My mom can give you her full biography, albeit there will be big delusional stories mixed in with the truth.
My Aunt is sick with a virus and coughing so we couldn't discuss it.
This is something new, so I'm praying maybe it's just a u t i. As weird as that sounds.
During the first couple of years I thought, "Maybe she has a sleep disorder and these really are just dreams". Her sleep schedule is definitely backward, but it became more clear that she has hallucinations due to dementia - probably vascular and/or Lewy Bodies. Whenever she gets a UTI, it gets worse and she nearly disconnects entirely from reality. The memory care nurse tests her once a month to see if she needs antibiotics, which really help clear up her confusion, but not entirely. The delusions remain.
My heart goes out to you and your mom! I hope she can get some relief with antibiotics.
Difficulty cooking meals. Frustration at the computer. Problems paying bills.
Four years later, our mom could remember nothing. She was 74. I told my sisters, but no one paid any attention.
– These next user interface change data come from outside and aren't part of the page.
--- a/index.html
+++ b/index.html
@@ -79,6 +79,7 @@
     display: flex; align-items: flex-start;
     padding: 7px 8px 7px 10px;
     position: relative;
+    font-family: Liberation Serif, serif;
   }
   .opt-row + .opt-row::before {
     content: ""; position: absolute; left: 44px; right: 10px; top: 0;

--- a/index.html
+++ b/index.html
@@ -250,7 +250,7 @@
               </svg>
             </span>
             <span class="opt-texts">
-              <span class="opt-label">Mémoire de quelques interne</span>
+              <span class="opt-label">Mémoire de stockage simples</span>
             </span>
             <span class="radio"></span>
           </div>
Our mom had given up challenging herself, on any level around 50 or so, and the youngest two daughters catered to her every need, and got angry at the two oldest, for suggesting mom be more accountable, or we should find out if she “just can’t”. We were ignored, and still are! For mom to have no clue, no memory of that kind of trip, where her daughters spent so much money, and we were for almost three weeks, was unheard of, how she could forget. I now believe mom started with the dementia long ago.
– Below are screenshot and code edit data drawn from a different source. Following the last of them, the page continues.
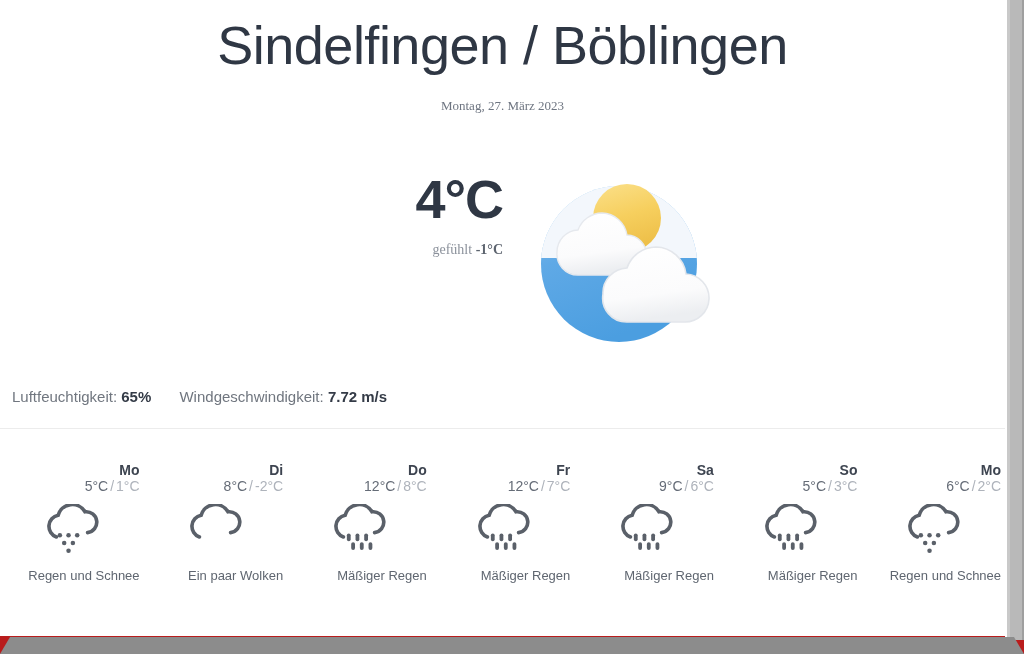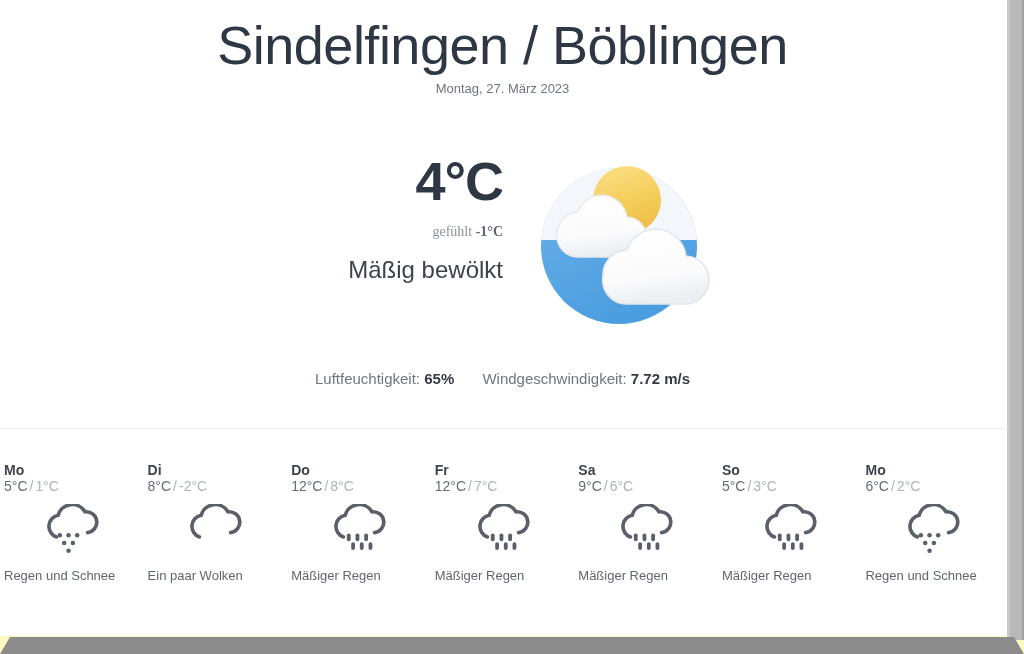--- a/index.html
+++ b/index.html
@@ -16,7 +16,7 @@
     position: relative;
     width: 1024px;
     height: 654px;
-    background: #fef9c3;
+    background: #b91c1c;
   }
 
   

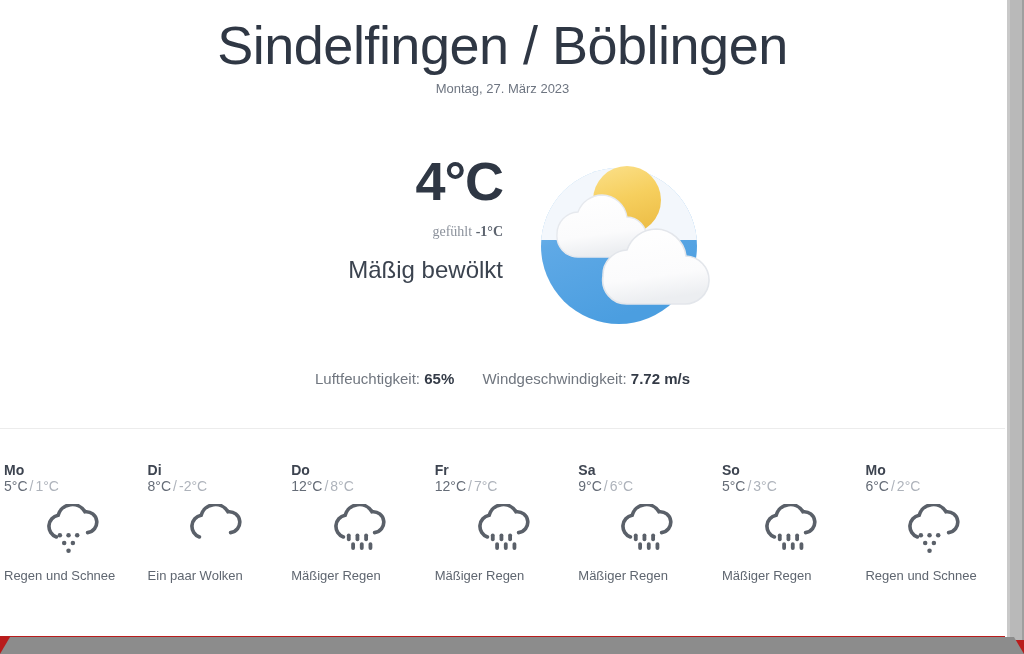--- a/index.html
+++ b/index.html
@@ -54,10 +54,11 @@
     line-height: 1.15;
   }
   .date-line {
-    margin-top: 5px;
+    margin-top: 22px;
     font-size: 13px;
     color: #6e7581;
     font-weight: 400;
+    font-family: Liberation Serif, serif;
   }
 
   

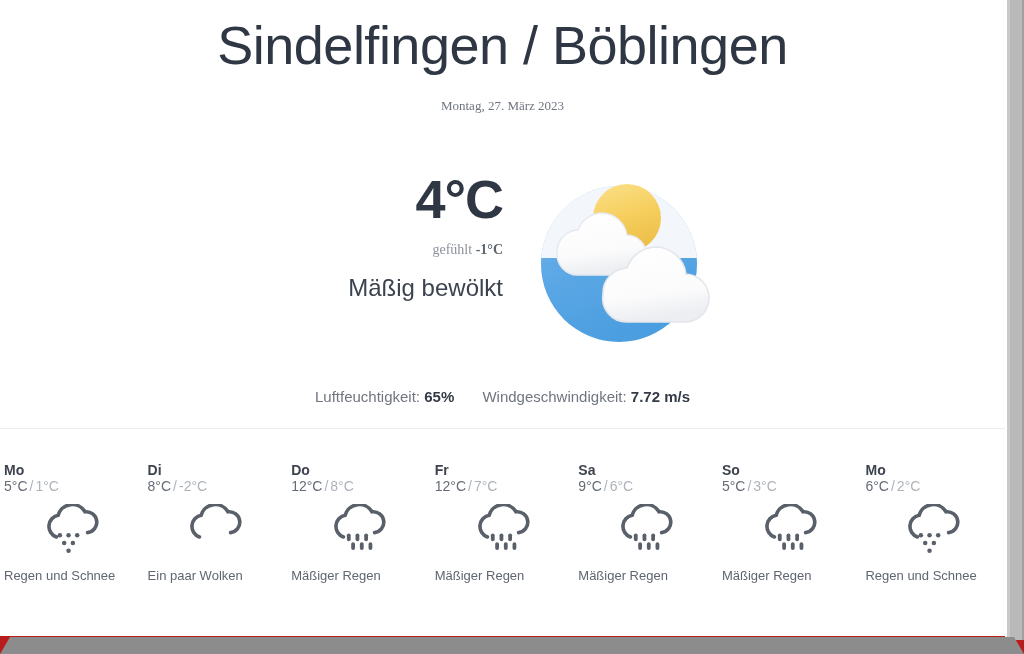--- a/index.html
+++ b/index.html
@@ -174,7 +174,6 @@
           <span>gefühlt</span>
           <span class="feels-like-val">-1°C</span>
         </div>
-        <div class="cond-text">Mäßig bewölkt</div>
       </div>
 
       <div class="big-icon">

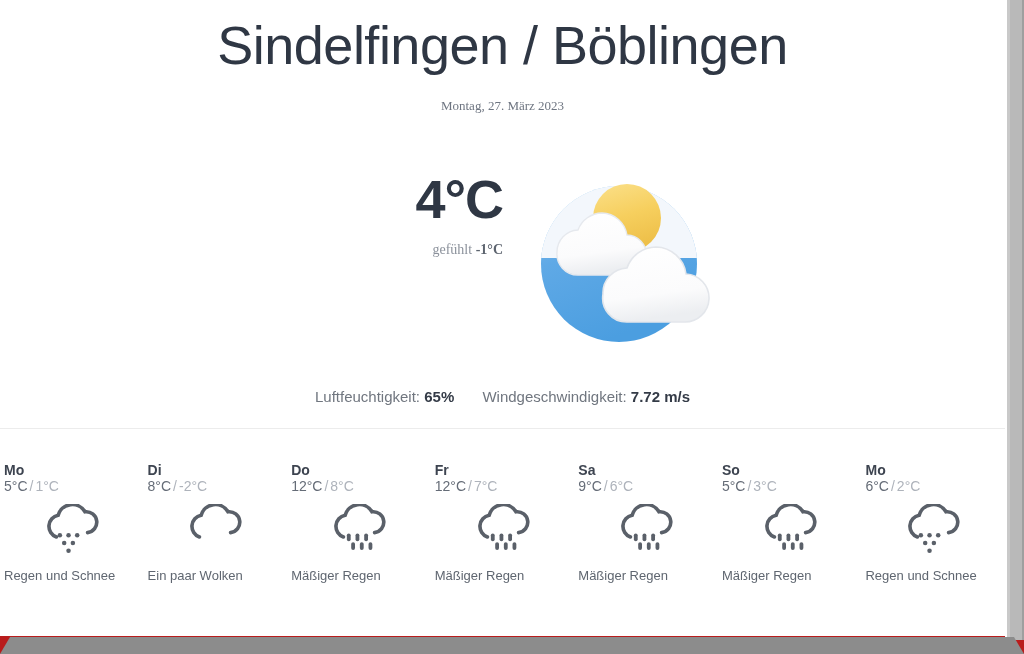--- a/index.html
+++ b/index.html
@@ -102,7 +102,7 @@
   
   .metrics {
     margin-top: 42px;
-    text-align: center;
+    text-align: left;
     font-size: 15px;
     color: #70767f;
   }

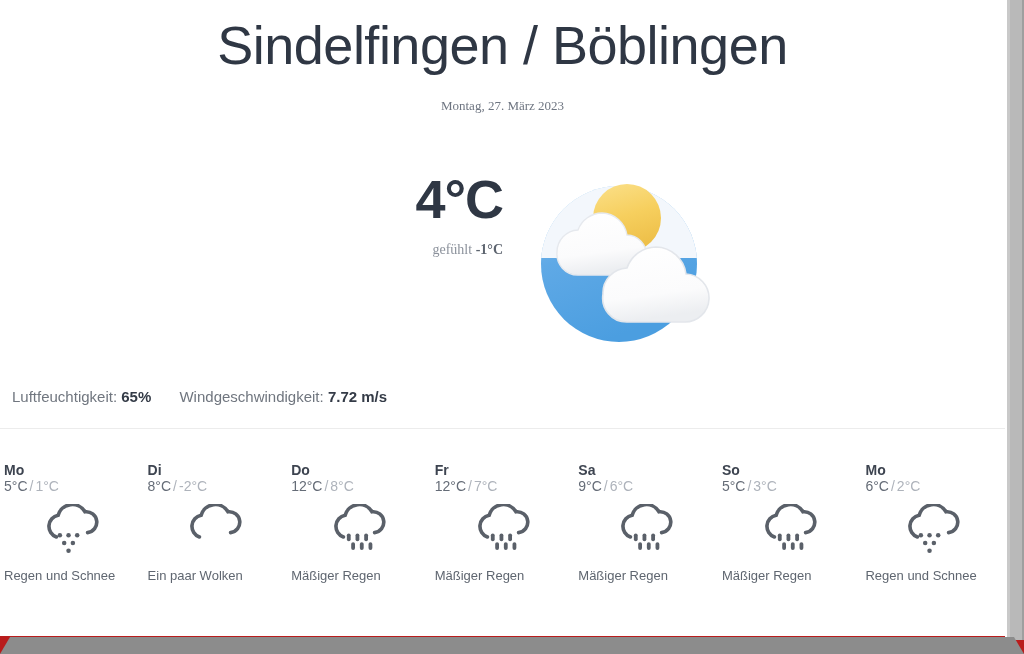--- a/index.html
+++ b/index.html
@@ -127,7 +127,7 @@
   }
   .day {
     flex: 1 1 0;
-    text-align: left;
+    text-align: right;
     padding: 0 4px;
   }
   .day-name {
They still live with our sister, in their condo, with her insisting on making every decision, and the two oldest gave up caring long ago. We simple visit every two weeks, as allowed, and let her handle every single thing, as she prefers. I wish our parents had not had so many secrets, and confused only in the youngest, but life is complicated in families. Our family will be more in tune with changes in us, cause we have asked them to not be shy, if they feel we need to know what they, as our two kids, are seeing, that we, as the elders do not. We are very different parents than either of our parents were, as we grew up during very different times. Our parents did as they pleased, were interested in no advice. Wishing you all the best.
Didn't pay his HOA 5 months and was evicted. I was called as emergency contact. The senior community he owned a condo in had no concern for medical issues, just their money. At that point I knew something was wrong. He was always adamant about bills being paid.
I got a DPOA signed, then jumped in and took over. Got him his $200k equity they were going to take. I flat out told the HOA nobody is going to screw a United States Combat Veteran on my watch...divorced from him or not.